Correlation Between Calamos Dynamic and Harbor Mid
Can any of the company-specific risk be diversified away by investing in both Calamos Dynamic and Harbor Mid at the same time? Although using a correlation coefficient on its own may not help to predict future stock returns, this module helps to understand the diversifiable risk of combining Calamos Dynamic and Harbor Mid into the same portfolio, which is an essential part of the fundamental portfolio management process.
By analyzing existing cross correlation between Calamos Dynamic Convertible and Harbor Mid Cap, you can compare the effects of market volatilities on Calamos Dynamic and Harbor Mid and check how they will diversify away market risk if combined in the same portfolio for a given time horizon.
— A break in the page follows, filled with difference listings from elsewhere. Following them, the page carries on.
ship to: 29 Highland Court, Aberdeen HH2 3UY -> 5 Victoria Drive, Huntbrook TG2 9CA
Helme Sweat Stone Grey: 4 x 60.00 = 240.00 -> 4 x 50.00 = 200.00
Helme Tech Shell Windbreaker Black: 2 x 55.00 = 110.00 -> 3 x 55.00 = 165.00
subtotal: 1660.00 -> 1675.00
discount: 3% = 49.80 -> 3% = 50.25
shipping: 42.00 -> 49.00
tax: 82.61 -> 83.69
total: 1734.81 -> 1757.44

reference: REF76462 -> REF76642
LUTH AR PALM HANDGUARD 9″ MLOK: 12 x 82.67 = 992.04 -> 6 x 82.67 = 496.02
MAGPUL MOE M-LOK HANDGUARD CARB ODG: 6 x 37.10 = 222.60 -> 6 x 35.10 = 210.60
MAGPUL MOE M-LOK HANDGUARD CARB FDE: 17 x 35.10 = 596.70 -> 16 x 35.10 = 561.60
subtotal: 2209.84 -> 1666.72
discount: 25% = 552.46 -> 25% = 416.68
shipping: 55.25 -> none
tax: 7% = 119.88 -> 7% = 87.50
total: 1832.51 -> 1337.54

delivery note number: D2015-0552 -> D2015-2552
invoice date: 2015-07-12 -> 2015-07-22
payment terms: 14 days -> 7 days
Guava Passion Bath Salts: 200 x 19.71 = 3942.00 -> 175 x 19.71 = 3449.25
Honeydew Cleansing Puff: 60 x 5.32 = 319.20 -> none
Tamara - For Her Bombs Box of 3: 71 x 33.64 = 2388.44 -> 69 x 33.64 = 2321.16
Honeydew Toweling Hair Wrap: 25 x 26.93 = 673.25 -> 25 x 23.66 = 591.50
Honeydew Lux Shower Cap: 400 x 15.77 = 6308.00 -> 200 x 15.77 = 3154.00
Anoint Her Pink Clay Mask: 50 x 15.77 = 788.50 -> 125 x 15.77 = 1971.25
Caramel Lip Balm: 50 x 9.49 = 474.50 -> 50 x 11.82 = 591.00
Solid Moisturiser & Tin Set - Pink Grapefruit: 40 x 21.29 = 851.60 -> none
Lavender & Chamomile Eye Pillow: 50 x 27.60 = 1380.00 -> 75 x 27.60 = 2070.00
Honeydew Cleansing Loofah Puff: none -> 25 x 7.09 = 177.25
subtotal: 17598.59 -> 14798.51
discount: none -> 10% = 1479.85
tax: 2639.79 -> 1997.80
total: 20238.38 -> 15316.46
You can also utilize pair trading strategies of matching a long position in Calamos Dynamic with a short position of Harbor Mid. Check out your portfolio center. Please also check ongoing floating volatility patterns of Calamos Dynamic and Harbor Mid.
Diversification Opportunities for Calamos Dynamic and Harbor Mid
0.35 | Correlation Coefficient |
Weak diversification
The 3 months correlation between Calamos and Harbor is 0.35. Overlapping area represents the amount of risk that can be diversified away by holding Calamos Dynamic Convertible and Harbor Mid Cap in the same portfolio, assuming nothing else is changed. The correlation between historical prices or returns on Harbor Mid Cap and Calamos Dynamic is a relative statistical measure of the degree to which these equity instruments tend to move together. The correlation coefficient measures the extent to which returns on Calamos Dynamic Convertible are associated (or correlated) with Harbor Mid. Values of the correlation coefficient range from -1 to +1, where. The correlation of zero (0) is possible when the price movement of Harbor Mid Cap has no effect on the direction of Calamos Dynamic i.e., Calamos Dynamic and Harbor Mid go up and down completely randomly.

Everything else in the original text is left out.